In the entries below, find the line with "- Note that" and the line with "improve data visualisation.". Print those two and everything between them exactly, and nothing else.

==== Supplied data

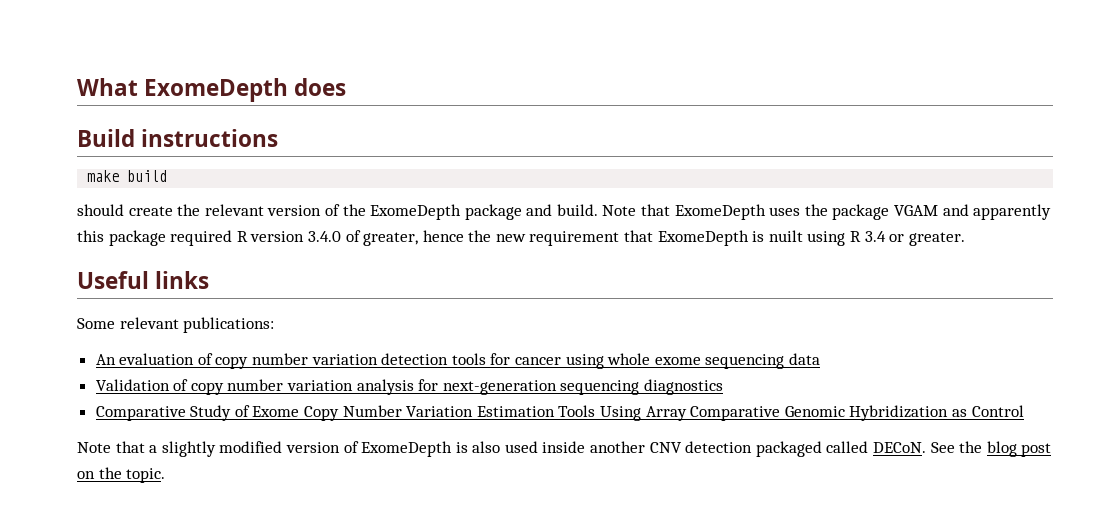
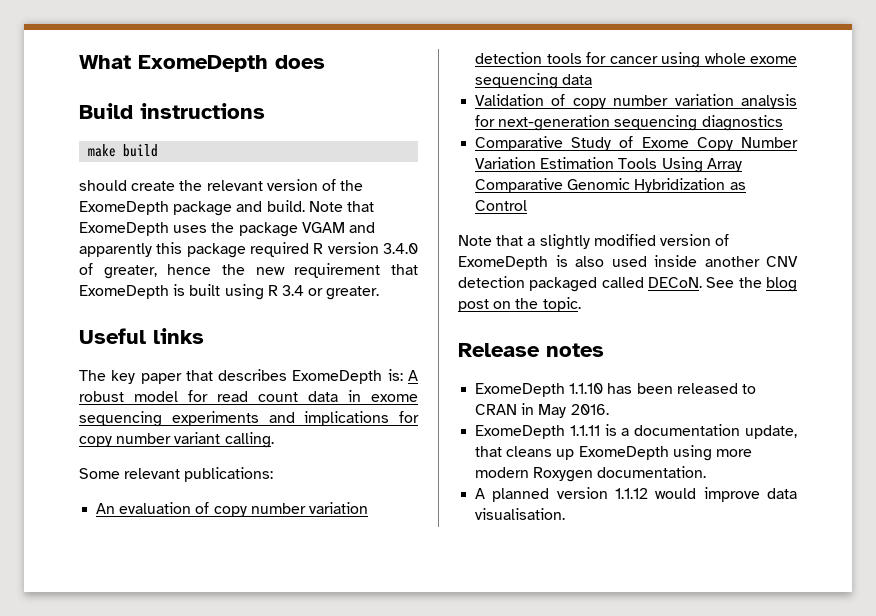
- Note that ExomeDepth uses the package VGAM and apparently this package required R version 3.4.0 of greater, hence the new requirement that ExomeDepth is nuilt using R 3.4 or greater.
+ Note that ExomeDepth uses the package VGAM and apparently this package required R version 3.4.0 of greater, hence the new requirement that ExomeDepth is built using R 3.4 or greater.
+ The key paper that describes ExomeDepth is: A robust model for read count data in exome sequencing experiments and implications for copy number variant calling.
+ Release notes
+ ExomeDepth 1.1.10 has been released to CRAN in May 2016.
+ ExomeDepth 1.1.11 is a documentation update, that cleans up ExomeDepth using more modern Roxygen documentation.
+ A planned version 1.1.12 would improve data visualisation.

========
==== Supplied data

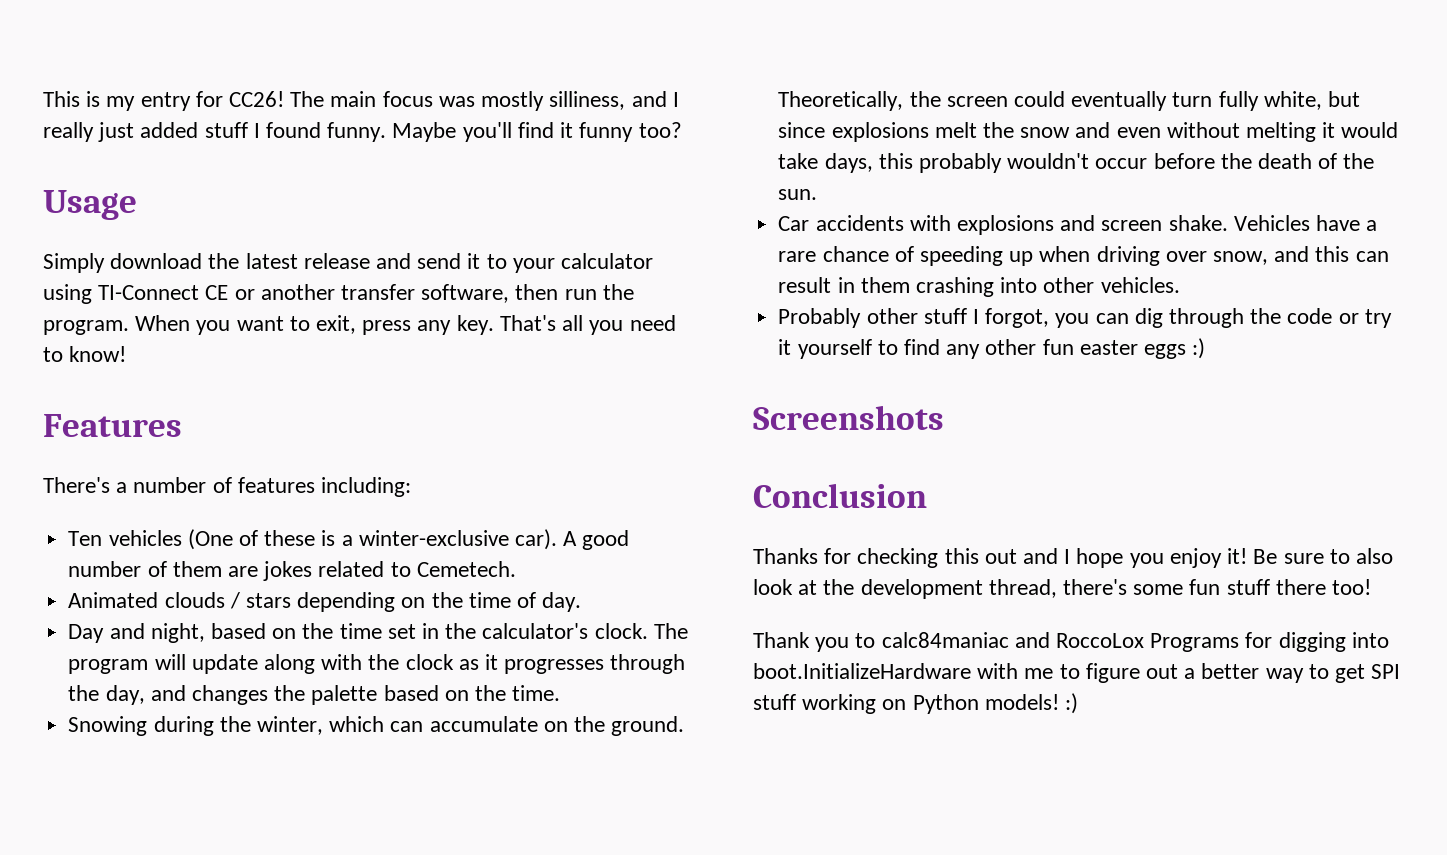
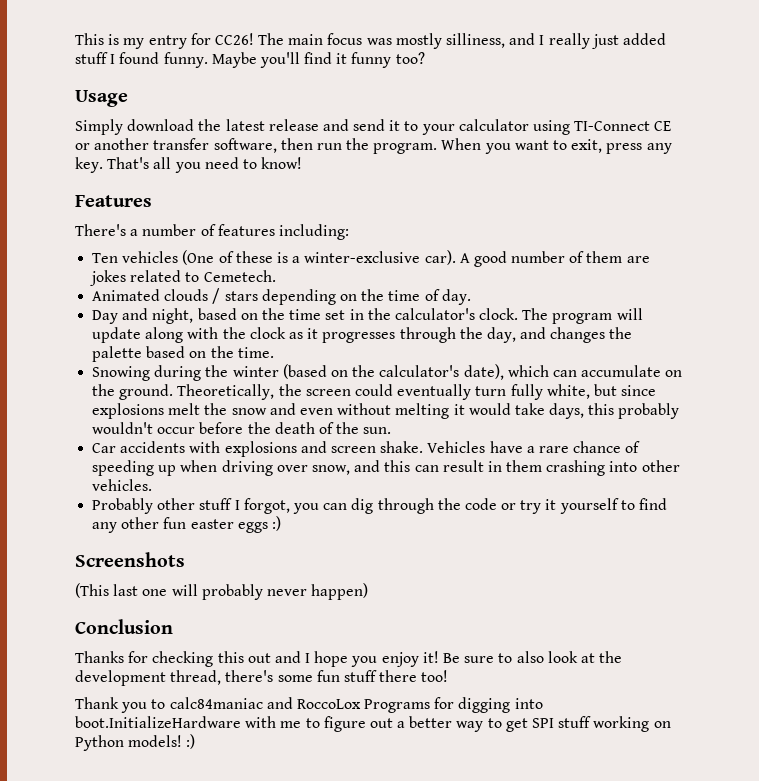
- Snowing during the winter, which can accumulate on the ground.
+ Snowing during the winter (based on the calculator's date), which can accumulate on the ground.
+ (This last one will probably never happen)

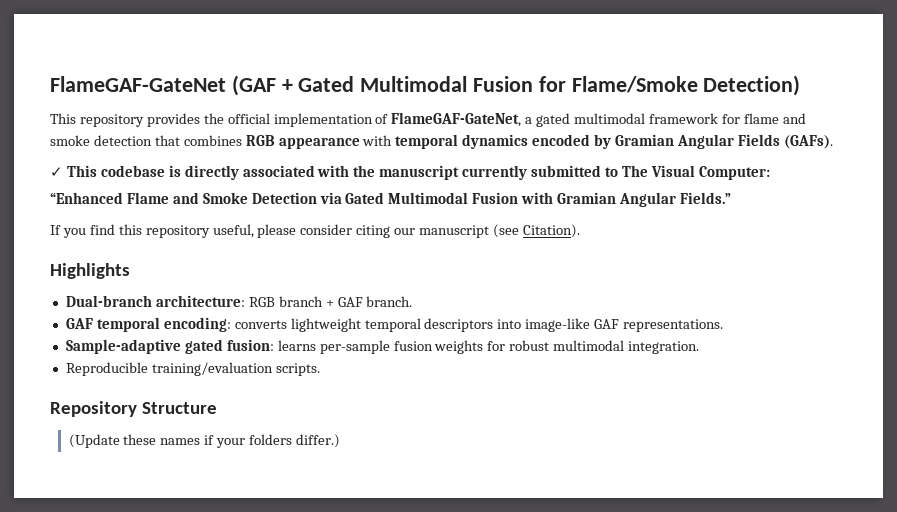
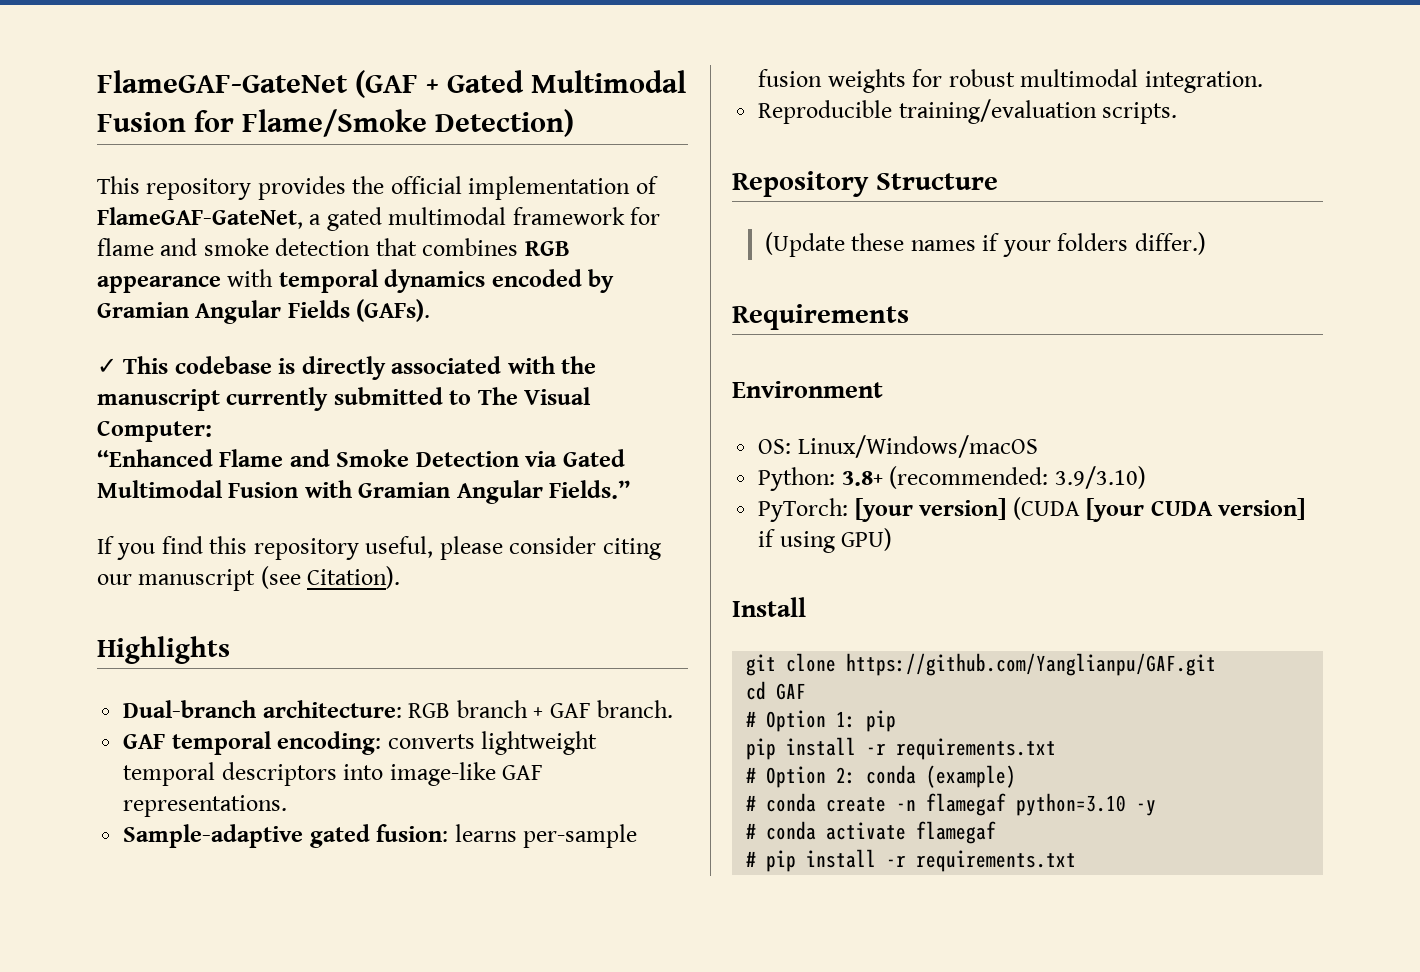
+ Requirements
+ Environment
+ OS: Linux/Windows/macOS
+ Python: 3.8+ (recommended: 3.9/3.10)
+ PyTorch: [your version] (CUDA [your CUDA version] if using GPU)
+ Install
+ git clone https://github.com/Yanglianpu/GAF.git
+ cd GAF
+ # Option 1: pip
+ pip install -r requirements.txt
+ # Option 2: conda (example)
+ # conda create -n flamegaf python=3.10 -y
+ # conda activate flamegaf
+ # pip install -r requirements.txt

========
==== Supplied data

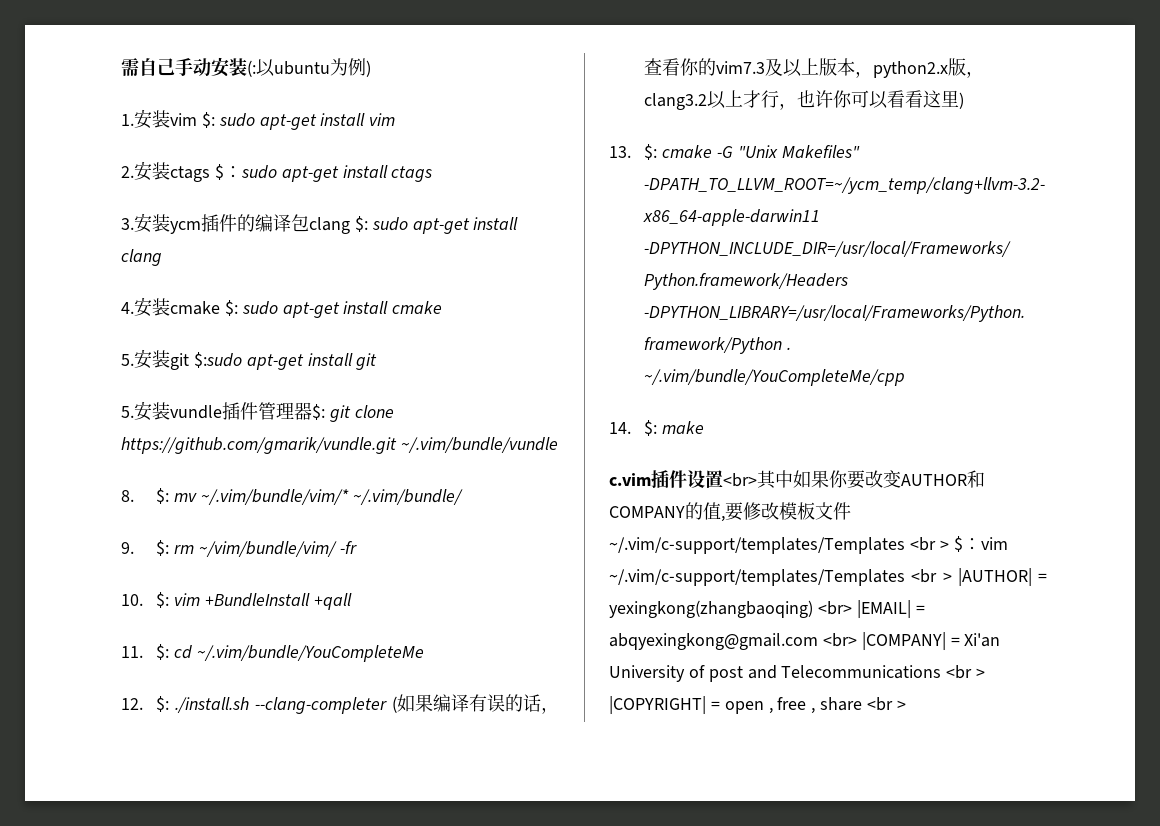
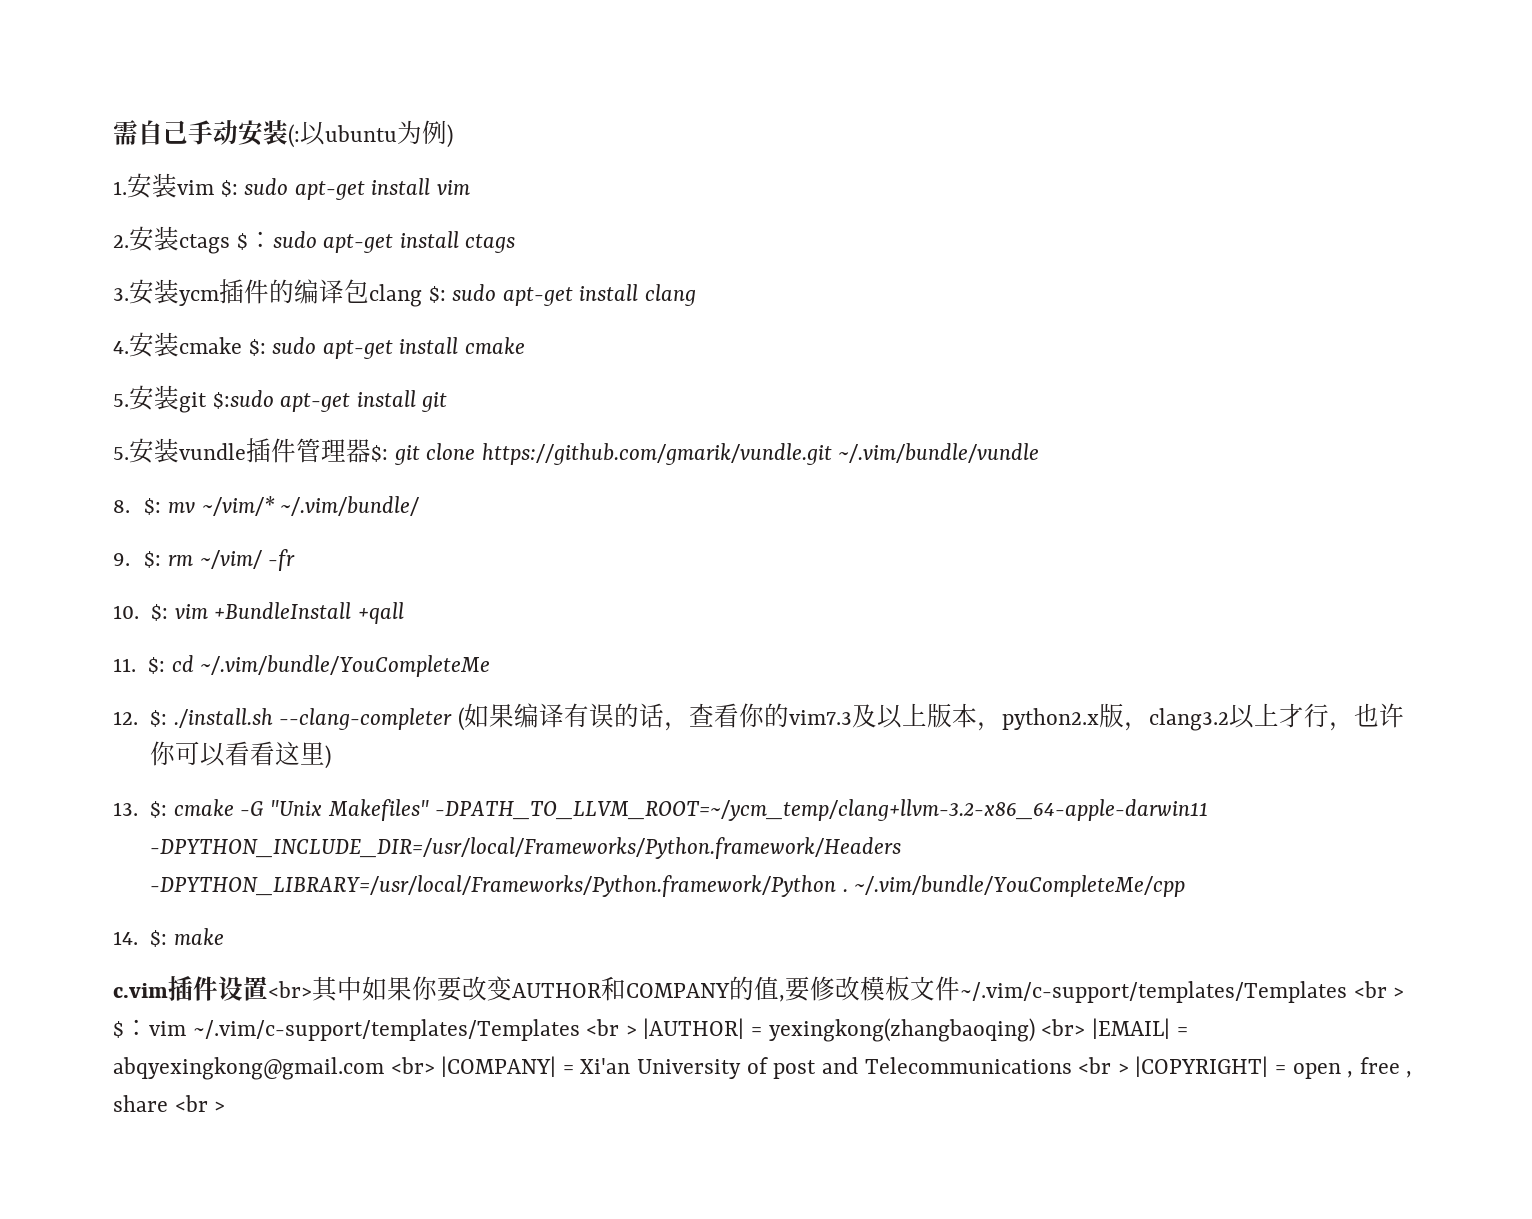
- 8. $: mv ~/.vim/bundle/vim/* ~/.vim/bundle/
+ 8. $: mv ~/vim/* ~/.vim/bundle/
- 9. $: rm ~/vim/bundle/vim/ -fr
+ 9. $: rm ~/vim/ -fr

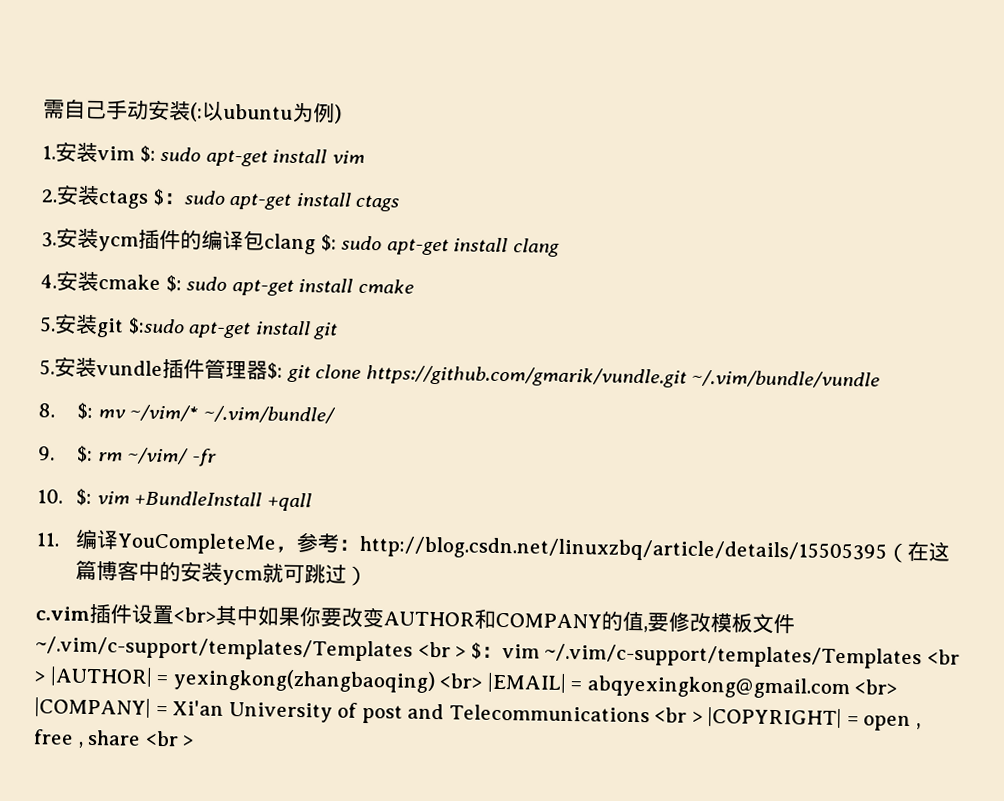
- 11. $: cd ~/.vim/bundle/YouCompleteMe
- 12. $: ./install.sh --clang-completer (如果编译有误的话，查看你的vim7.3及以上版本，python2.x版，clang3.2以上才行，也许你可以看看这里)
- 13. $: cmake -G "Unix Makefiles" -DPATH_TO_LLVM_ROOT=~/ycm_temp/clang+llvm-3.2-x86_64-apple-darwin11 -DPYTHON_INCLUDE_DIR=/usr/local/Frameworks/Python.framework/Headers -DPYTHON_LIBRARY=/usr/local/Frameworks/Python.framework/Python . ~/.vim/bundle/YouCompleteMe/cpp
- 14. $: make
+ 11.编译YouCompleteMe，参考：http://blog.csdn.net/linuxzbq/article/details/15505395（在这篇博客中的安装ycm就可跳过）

========

[Answer area]:
- Note that ExomeDepth uses the package VGAM and apparently this package required R version 3.4.0 of greater, hence the new requirement that ExomeDepth is nuilt using R 3.4 or greater.
+ Note that ExomeDepth uses the package VGAM and apparently this package required R version 3.4.0 of greater, hence the new requirement that ExomeDepth is built using R 3.4 or greater.
+ The key paper that describes ExomeDepth is: A robust model for read count data in exome sequencing experiments and implications for copy number variant calling.
+ Release notes
+ ExomeDepth 1.1.10 has been released to CRAN in May 2016.
+ ExomeDepth 1.1.11 is a documentation update, that cleans up ExomeDepth using more modern Roxygen documentation.
+ A planned version 1.1.12 would improve data visualisation.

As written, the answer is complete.